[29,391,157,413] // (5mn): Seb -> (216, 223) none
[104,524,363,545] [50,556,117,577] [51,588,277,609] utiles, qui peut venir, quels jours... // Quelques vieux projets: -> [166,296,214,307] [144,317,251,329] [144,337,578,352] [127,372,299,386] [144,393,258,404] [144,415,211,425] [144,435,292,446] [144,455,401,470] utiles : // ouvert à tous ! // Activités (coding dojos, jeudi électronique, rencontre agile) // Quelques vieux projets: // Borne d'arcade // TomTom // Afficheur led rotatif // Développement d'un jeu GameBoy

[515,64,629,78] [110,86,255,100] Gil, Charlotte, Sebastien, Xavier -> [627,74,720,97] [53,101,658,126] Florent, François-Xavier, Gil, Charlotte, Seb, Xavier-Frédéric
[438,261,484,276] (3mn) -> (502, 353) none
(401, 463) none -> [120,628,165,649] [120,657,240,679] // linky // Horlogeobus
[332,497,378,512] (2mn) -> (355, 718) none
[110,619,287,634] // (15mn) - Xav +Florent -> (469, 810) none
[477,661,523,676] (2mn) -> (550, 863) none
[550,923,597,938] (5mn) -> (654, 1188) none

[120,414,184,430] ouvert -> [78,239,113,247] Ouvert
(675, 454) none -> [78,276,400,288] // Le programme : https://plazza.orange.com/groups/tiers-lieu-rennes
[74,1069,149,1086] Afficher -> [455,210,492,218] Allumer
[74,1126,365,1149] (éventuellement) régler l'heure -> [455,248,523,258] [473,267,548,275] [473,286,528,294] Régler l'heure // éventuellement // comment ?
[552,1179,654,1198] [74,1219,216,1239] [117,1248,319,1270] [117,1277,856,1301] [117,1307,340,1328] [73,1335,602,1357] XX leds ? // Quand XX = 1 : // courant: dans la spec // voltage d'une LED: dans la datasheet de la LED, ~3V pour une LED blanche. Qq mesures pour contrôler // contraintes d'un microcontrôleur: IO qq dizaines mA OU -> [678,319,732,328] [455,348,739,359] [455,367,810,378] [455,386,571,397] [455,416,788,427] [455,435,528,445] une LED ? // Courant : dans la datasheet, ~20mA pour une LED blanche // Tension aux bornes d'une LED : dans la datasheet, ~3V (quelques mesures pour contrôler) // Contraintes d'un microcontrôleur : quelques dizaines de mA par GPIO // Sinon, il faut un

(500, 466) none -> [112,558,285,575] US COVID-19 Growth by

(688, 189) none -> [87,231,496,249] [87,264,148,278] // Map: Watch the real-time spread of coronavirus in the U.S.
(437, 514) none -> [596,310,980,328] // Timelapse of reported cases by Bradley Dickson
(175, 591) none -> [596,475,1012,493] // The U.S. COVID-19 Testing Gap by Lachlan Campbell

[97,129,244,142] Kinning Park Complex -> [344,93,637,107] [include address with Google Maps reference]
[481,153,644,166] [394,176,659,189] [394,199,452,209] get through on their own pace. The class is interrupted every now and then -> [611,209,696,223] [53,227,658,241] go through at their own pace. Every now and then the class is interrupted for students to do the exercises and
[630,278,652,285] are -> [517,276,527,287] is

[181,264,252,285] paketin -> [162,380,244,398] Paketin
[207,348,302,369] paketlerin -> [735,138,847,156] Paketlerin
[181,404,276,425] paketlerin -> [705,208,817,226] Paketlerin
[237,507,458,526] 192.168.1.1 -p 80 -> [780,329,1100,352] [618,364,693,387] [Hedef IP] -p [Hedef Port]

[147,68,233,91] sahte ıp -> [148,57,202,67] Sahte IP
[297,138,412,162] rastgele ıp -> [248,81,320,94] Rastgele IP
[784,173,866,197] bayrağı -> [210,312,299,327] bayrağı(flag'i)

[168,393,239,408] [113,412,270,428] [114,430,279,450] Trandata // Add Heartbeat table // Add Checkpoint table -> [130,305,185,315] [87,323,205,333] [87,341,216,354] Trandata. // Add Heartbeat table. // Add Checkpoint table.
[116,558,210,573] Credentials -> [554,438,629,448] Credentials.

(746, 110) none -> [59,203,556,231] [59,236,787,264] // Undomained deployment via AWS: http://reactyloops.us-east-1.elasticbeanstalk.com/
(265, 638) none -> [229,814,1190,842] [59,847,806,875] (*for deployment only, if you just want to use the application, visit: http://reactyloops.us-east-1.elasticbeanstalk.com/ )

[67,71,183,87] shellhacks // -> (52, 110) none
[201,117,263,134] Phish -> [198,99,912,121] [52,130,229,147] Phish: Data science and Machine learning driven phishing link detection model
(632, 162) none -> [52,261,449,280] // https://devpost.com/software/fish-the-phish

==*==

### Your objective
All of the material above is to be repeated exactly.

### Reply to the exercise
[29,391,157,413] // (5mn): Seb -> (216, 223) none
[104,524,363,545] [50,556,117,577] [51,588,277,609] utiles, qui peut venir, quels jours... // Quelques vieux projets: -> [166,296,214,307] [144,317,251,329] [144,337,578,352] [127,372,299,386] [144,393,258,404] [144,415,211,425] [144,435,292,446] [144,455,401,470] utiles : // ouvert à tous ! // Activités (coding dojos, jeudi électronique, rencontre agile) // Quelques vieux projets: // Borne d'arcade // TomTom // Afficheur led rotatif // Développement d'un jeu GameBoy

[515,64,629,78] [110,86,255,100] Gil, Charlotte, Sebastien, Xavier -> [627,74,720,97] [53,101,658,126] Florent, François-Xavier, Gil, Charlotte, Seb, Xavier-Frédéric
[438,261,484,276] (3mn) -> (502, 353) none
(401, 463) none -> [120,628,165,649] [120,657,240,679] // linky // Horlogeobus
[332,497,378,512] (2mn) -> (355, 718) none
[110,619,287,634] // (15mn) - Xav +Florent -> (469, 810) none
[477,661,523,676] (2mn) -> (550, 863) none
[550,923,597,938] (5mn) -> (654, 1188) none

[120,414,184,430] ouvert -> [78,239,113,247] Ouvert
(675, 454) none -> [78,276,400,288] // Le programme : https://plazza.orange.com/groups/tiers-lieu-rennes
[74,1069,149,1086] Afficher -> [455,210,492,218] Allumer
[74,1126,365,1149] (éventuellement) régler l'heure -> [455,248,523,258] [473,267,548,275] [473,286,528,294] Régler l'heure // éventuellement // comment ?
[552,1179,654,1198] [74,1219,216,1239] [117,1248,319,1270] [117,1277,856,1301] [117,1307,340,1328] [73,1335,602,1357] XX leds ? // Quand XX = 1 : // courant: dans la spec // voltage d'une LED: dans la datasheet de la LED, ~3V pour une LED blanche. Qq mesures pour contrôler // contraintes d'un microcontrôleur: IO qq dizaines mA OU -> [678,319,732,328] [455,348,739,359] [455,367,810,378] [455,386,571,397] [455,416,788,427] [455,435,528,445] une LED ? // Courant : dans la datasheet, ~20mA pour une LED blanche // Tension aux bornes d'une LED : dans la datasheet, ~3V (quelques mesures pour contrôler) // Contraintes d'un microcontrôleur : quelques dizaines de mA par GPIO // Sinon, il faut un

(500, 466) none -> [112,558,285,575] US COVID-19 Growth by

(688, 189) none -> [87,231,496,249] [87,264,148,278] // Map: Watch the real-time spread of coronavirus in the U.S.
(437, 514) none -> [596,310,980,328] // Timelapse of reported cases by Bradley Dickson
(175, 591) none -> [596,475,1012,493] // The U.S. COVID-19 Testing Gap by Lachlan Campbell

[97,129,244,142] Kinning Park Complex -> [344,93,637,107] [include address with Google Maps reference]
[481,153,644,166] [394,176,659,189] [394,199,452,209] get through on their own pace. The class is interrupted every now and then -> [611,209,696,223] [53,227,658,241] go through at their own pace. Every now and then the class is interrupted for students to do the exercises and
[630,278,652,285] are -> [517,276,527,287] is

[181,264,252,285] paketin -> [162,380,244,398] Paketin
[207,348,302,369] paketlerin -> [735,138,847,156] Paketlerin
[181,404,276,425] paketlerin -> [705,208,817,226] Paketlerin
[237,507,458,526] 192.168.1.1 -p 80 -> [780,329,1100,352] [618,364,693,387] [Hedef IP] -p [Hedef Port]

[147,68,233,91] sahte ıp -> [148,57,202,67] Sahte IP
[297,138,412,162] rastgele ıp -> [248,81,320,94] Rastgele IP
[784,173,866,197] bayrağı -> [210,312,299,327] bayrağı(flag'i)

[168,393,239,408] [113,412,270,428] [114,430,279,450] Trandata // Add Heartbeat table // Add Checkpoint table -> [130,305,185,315] [87,323,205,333] [87,341,216,354] Trandata. // Add Heartbeat table. // Add Checkpoint table.
[116,558,210,573] Credentials -> [554,438,629,448] Credentials.

(746, 110) none -> [59,203,556,231] [59,236,787,264] // Undomained deployment via AWS: http://reactyloops.us-east-1.elasticbeanstalk.com/
(265, 638) none -> [229,814,1190,842] [59,847,806,875] (*for deployment only, if you just want to use the application, visit: http://reactyloops.us-east-1.elasticbeanstalk.com/ )

[67,71,183,87] shellhacks // -> (52, 110) none
[201,117,263,134] Phish -> [198,99,912,121] [52,130,229,147] Phish: Data science and Machine learning driven phishing link detection model
(632, 162) none -> [52,261,449,280] // https://devpost.com/software/fish-the-phish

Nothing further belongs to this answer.